There are major barriers to the accumulation of reliable information on ethnic minorities, particularly newer and older immigrants and refugees who may have little or no competency in English. About 23% of immigrants to Britain born in China, Bangladesh, India, and Pakistan have no functional skill in English and 70% cannot function fully in an English speaking social environment.4

Ethnic boundaries are imprecise and fluid and the grouping of people has too often ignored significant differences of religion, habits, and language. As this paper is concerned with the gathering of information obtained by self report we are focusing on preferred language rather than ethnic group itself.

A recent editorial in the British Medical Journal summarised the general problems of obtaining high quality data from self report by non-English speakers.5 However, this is a very complex and important topic that has received scant attention in the epidemiological literature. Accordingly this paper discusses the issues in greater depth, together with the implications for comparative surveys.

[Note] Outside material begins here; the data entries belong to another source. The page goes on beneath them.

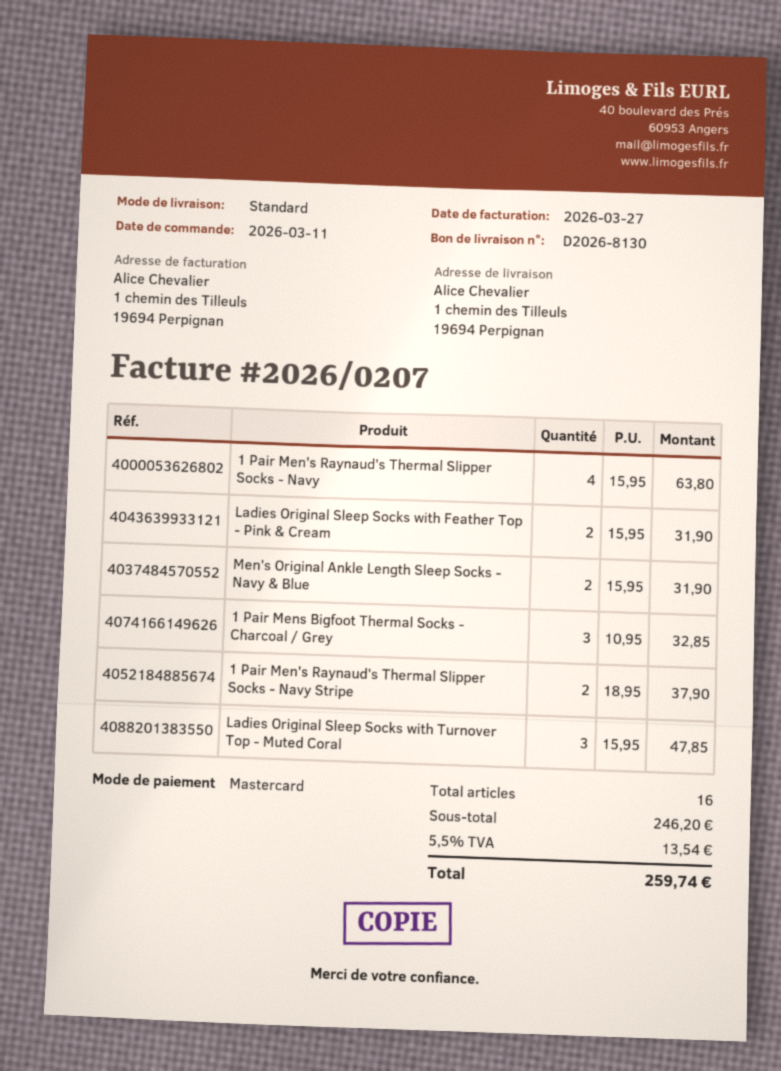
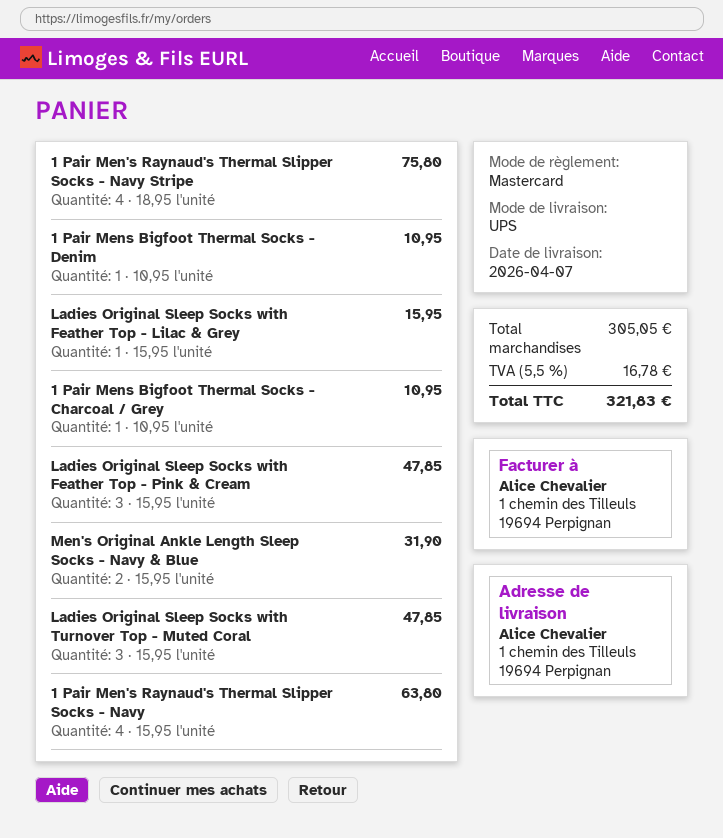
shipping method: standard -> UPS
Ladies Original Sleep Socks with Feather Top - Pink & Cream: 2 x 15.95 = 31.90 -> 3 x 15.95 = 47.85
1 Pair Mens Bigfoot Thermal Socks - Charcoal / Grey: 3 x 10.95 = 32.85 -> 1 x 10.95 = 10.95
1 Pair Men's Raynaud's Thermal Slipper Socks - Navy Stripe: 2 x 18.95 = 37.90 -> 4 x 18.95 = 75.80
1 Pair Mens Bigfoot Thermal Socks - Denim: none -> 1 x 10.95 = 10.95
Ladies Original Sleep Socks with Feather Top - Lilac & Grey: none -> 1 x 15.95 = 15.95
subtotal: 246.20 -> 305.05
tax: 5.5% = 13.54 -> 5.5% = 16.78
total: 259.74 -> 321.83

The problems of meaningful communication with non-English speakers by general practitioners, nurses, and hospital doctors have received some attention.6,7 However, there has been insufficient acknowledgement of the issues in relation to epidemiological studies and surveys. In the health domain self report data are gathered for several purposes (box 1) using a variety of methods ranging in precision from casual questioning through unstructured or semi-structured qualitative interviews, to standardised interview schedules and self completed questionnaires. These are produced with varying degrees of refinement. Some undergo extensive testing for validity, responsiveness, and reliability, others little or none.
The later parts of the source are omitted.